And it didn't---because they weren't there in significant numbers---but IF AC had taken them away, that just means, given a choice, they'd rather listen to something other than Beautiful Music.

Again---NAC/Smooth Jazz---that ate the 35-54 chunk of Beautiful's listenership. Because, ultimately, Beautiful was too old for them, too, but they didn't have an acceptable alternative until The Wave and its clones.
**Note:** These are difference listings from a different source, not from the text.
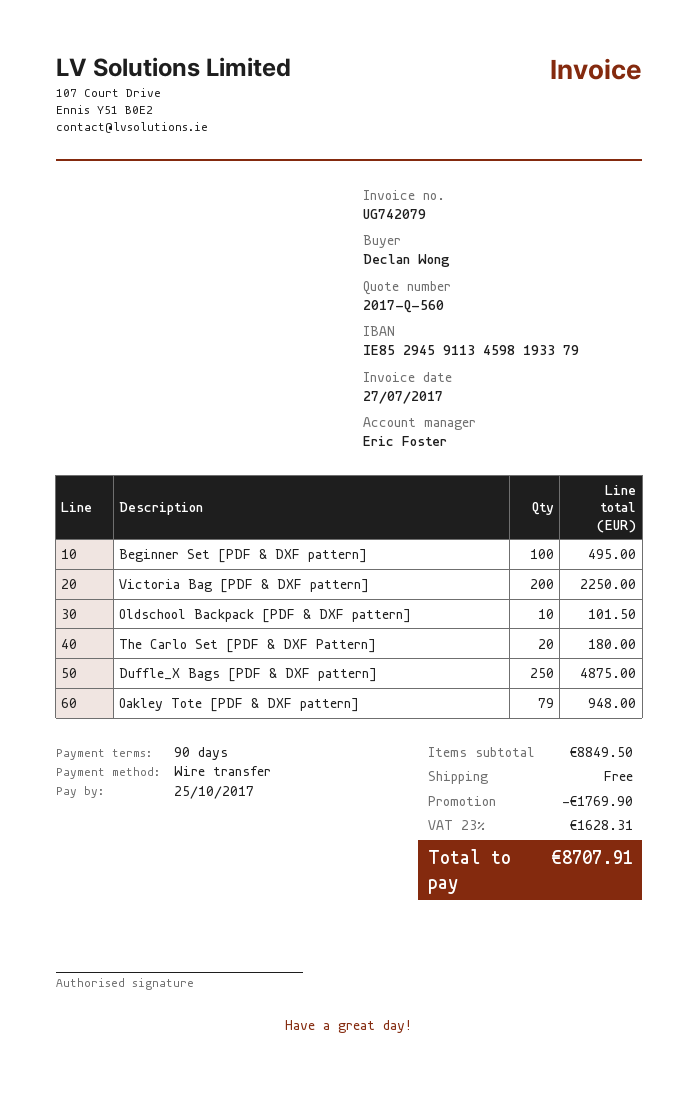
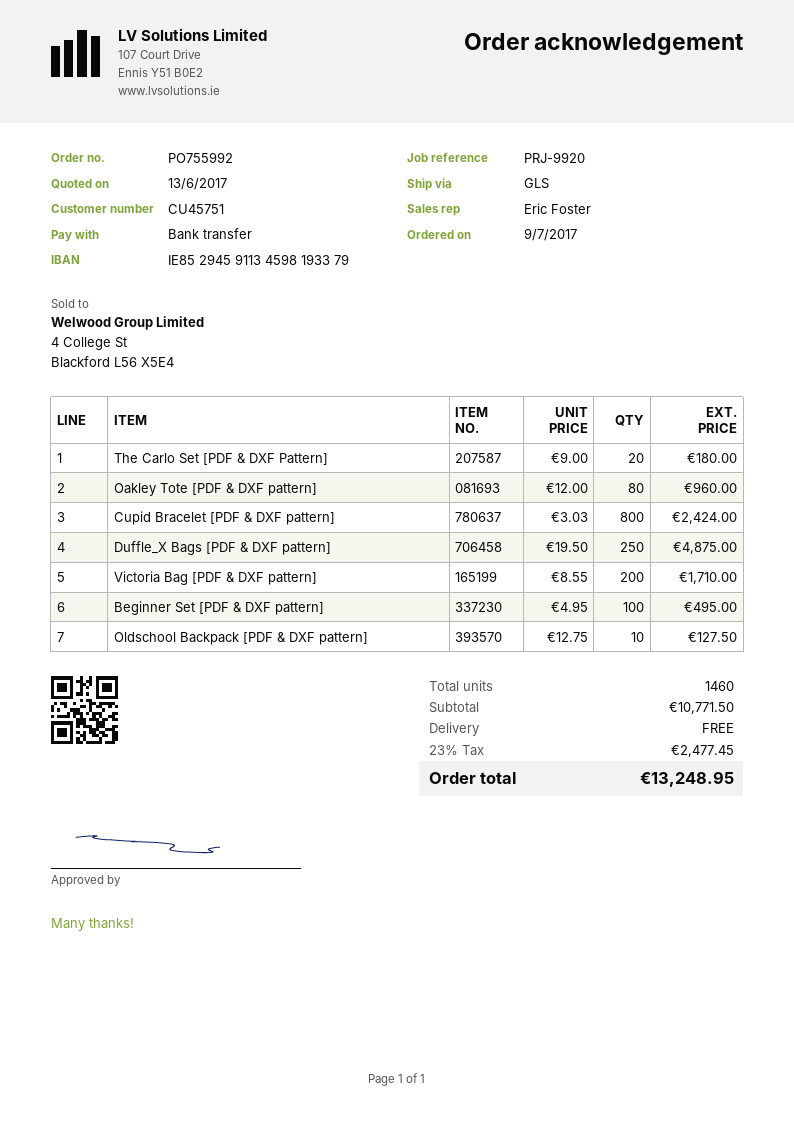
Victoria Bag [PDF & DXF pattern]: 200 for 2250.00 -> 200 for 1710.00
Oldschool Backpack [PDF & DXF pattern]: 10 for 101.50 -> 10 for 127.50
Oakley Tote [PDF & DXF pattern]: 79 for 948.00 -> 80 for 960.00
Cupid Bracelet [PDF & DXF pattern]: none -> 800 for 2424.00
subtotal: 8849.50 -> 10771.50
discount: 1769.90 -> none
tax: 23% = 1628.31 -> 23% = 2477.45
total: 8707.91 -> 13248.95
And yes, absolutely, it would be gone now. A 35-year-old in 1980 is 77 today. 55+ then is 97+ today. And it had insignificant numbers under 35. Same thing happened to Smooth Jazz. It never figured out how to expand its appeal and the core audience for it today is 70+.
Fair enough, perhaps, it was a ranking I saw. If there are two CHRs and two ACs in a market, wouldn't it be possible for the Beautiful Music station to come in fifth or sixth with 18-34 women albeit well below the #1 station rating? Oldies wasn't all that strong a performer until B/EZ was on its way out.
 
Went down a rabbit-hole and found this gem of material on this subject:

The Rise and Fall of the Beautiful Music Radio Format
Some of that is quite inaccurate.

It does not define the fact that both Bonneville and The FM 100 Plan (which is called, inaccurately, "Century") had both "matched flow" and "random" alternatives. And it does not describe how the "matched flow" (finished quarter hours) were refreshed very often and rotation systems were set up so that it was a long time before a segment repeated in the same daypart, and even then it was a different hour and position in the hour.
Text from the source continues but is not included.